Despite urging, Hickenlooper won’t ask oil and gas regulator to reconsider appeal of Martinez ruling
Gov. John Hickenlooper will not ask the Colorado Oil and Gas Conservation Commission (COGCC) to reconsider its appeal of a recent court ruling requiring the agency to consider health and safety before approving drilling permits, Hickenlooper’s office announced this week.
“We have made our position in this matter well known and believe that it would be inappropriate to apply pressure on this Commission to take further action,” the governor’s office told The Colorado Independent in a written statement Thursday.
In Martinez v.COGCC, filed in 2013, teenage environmental activist Xiuhtezcatl Martinez and a group of other young plaintiffs proposed a new rule requiring that the agency not approve any permits unless science can confirm that the proposed drilling will not harm Colorado’s atmosphere, water, wildlife, and land resources, adversely impact human health or contribute to climate change.

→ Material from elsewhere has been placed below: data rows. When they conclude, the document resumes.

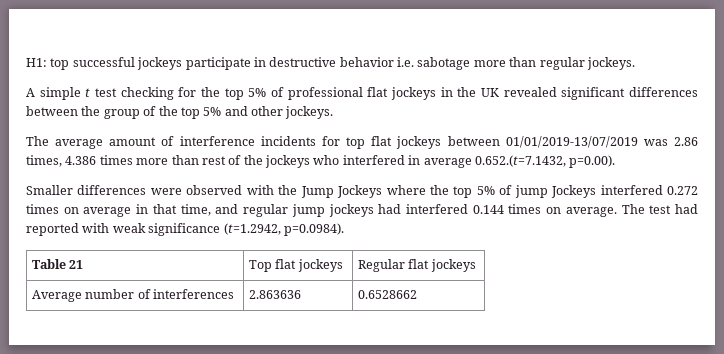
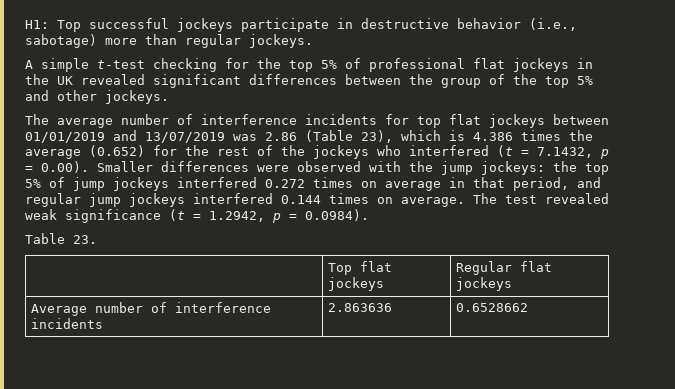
- H1: top successful jockeys participate in destructive behavior i.e. sabotage more than regular jockeys.
+ H1: Top successful jockeys participate in destructive behavior (i.e., sabotage) more than regular jockeys.
- A simple t test checking for the top 5% of professional flat jockeys in the UK revealed significant differences between the group of the top 5% and other jockeys.
+ A simple t-test checking for the top 5% of professional flat jockeys in the UK revealed significant differences between the group of the top 5% and other jockeys.
- The average amount of interference incidents for top flat jockeys between 01/01/2019-13/07/2019 was 2.86 times, 4.386 times more than rest of the jockeys who interfered in average 0.652.(t=7.1432, p=0.00).
- Smaller differences were observed with the Jump Jockeys where the top 5% of jump Jockeys interfered 0.272 times on average in that time, and regular jump jockeys had interfered 0.144 times on average.
+ The average number of interference incidents for top flat jockeys between 01/01/2019 and 13/07/2019 was 2.86 (Table 23), which is 4.386 times the average (0.652) for the rest of the jockeys who interfered (t = 7.1432, p = 0.00). Smaller differences were observed with the jump jockeys: the top 5% of jump jockeys interfered 0.272 times on average in that period, and regular jump jockeys interfered 0.144 times on average.
- The test had reported with weak significance (t=1.2942, p=0.0984).
- Table 21 | Top flat jockeys | Regular flat jockeys
+ The test revealed weak significance (t = 1.2942, p = 0.0984).
+ Table 23.
+ | Top flat jockeys | Regular flat jockeys
- Average number of interferences | 2.863636 | 0.6528662
+ Average number of interference incidents | 2.863636 | 0.6528662

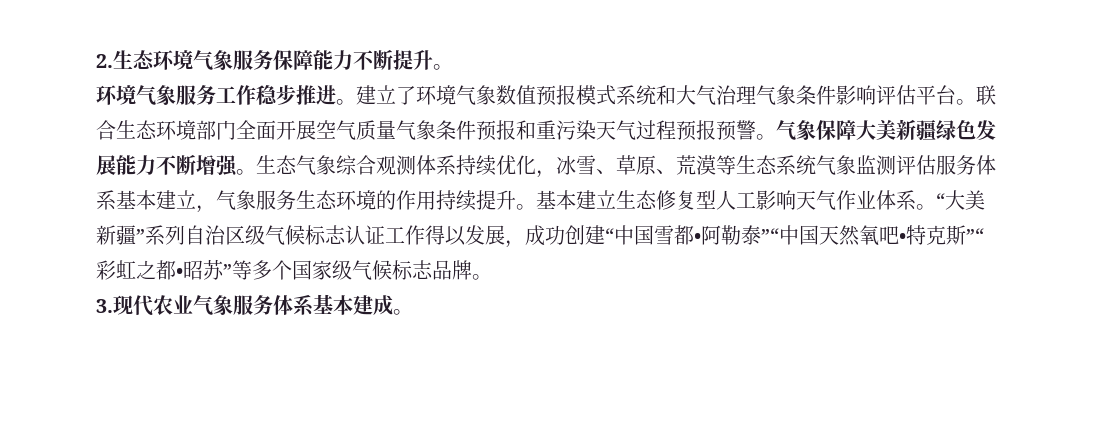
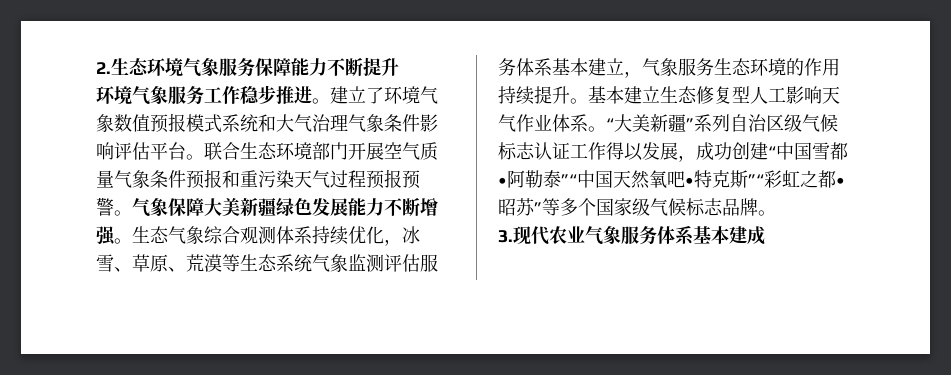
- 2.生态环境气象服务保障能力不断提升。
+ 2.生态环境气象服务保障能力不断提升
- 联合生态环境部门全面开展空气质量气象条件预报和重污染天气过程预报预警。
+ 联合生态环境部门开展空气质量气象条件预报和重污染天气过程预报预警。
- 3.现代农业气象服务体系基本建成。
+ 3.现代农业气象服务体系基本建成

After an initial defeat, the Colorado Court of Appeals ruled on the side of the youth on March 23.
On May 1, all seven current members of the COGCC voted to appeal the ruling. Hickenlooper publicly called on the agency to let the ruling stand, but on May 18, Attorney General Cynthia Coffman filed an appeal on the agency’s behalf, apparently defying the governor’s wishes.
Hickenlooper’s office does not believe the COGCC has the power to initiate an appeal, but the governor has said that his office will not seek to challenge the agency’s actions. Coffman argued that state law gives Hickenlooper the authority to appoint and remove members of the COGCC, but doesn’t afford him power over the agency’s decisions.
Coffman and supporters of the appeal have said that the ruling would dramatically alter the way Colorado regulates oil and gas. Presently, the COGCC interprets its mission as finding a balance between health and safety and oil and gas development.
Environmental groups have criticized the governor, arguing that he could have done more to keep the appeal from moving forward.
Namely, they said, Hickenlooper could have asked the COGCC to reconsider its vote.
“We … believe that there is more the Hickenlooper administration could have done and can do to keep this case from moving forward,” wrote Conservation Colorado Director Pete Maysmith and attorney Mike Freeman of Earthjustice in a statement last week.
The pair sent a letter last Friday to Colorado Chief Medical Officer Dr. Larry Wolk and Bob Randall, director of the Department of Natural Resources, who are both commission members, requesting another vote. “COGCC members serve at the pleasure of the Governor … and (in your cases) are part of his administration, and certainly can be expected to give his goals appropriate weight in deciding whether to challenge the Martinez decision,” they wrote.
By appealing the ruling, they wrote, “The Governor and the COGCC are making the case that public health and safety are not the commission’s top priority in managing oil and gas development.”
Responding to a request for further comment, Wolk’s spokesman referred The Colorado Independent to the statement from Hickenlooper’s office.
“We ask respected civic leaders to serve on our Boards and Commissions to exercise their independent judgment, and we value and respect their service,” that statement concluded.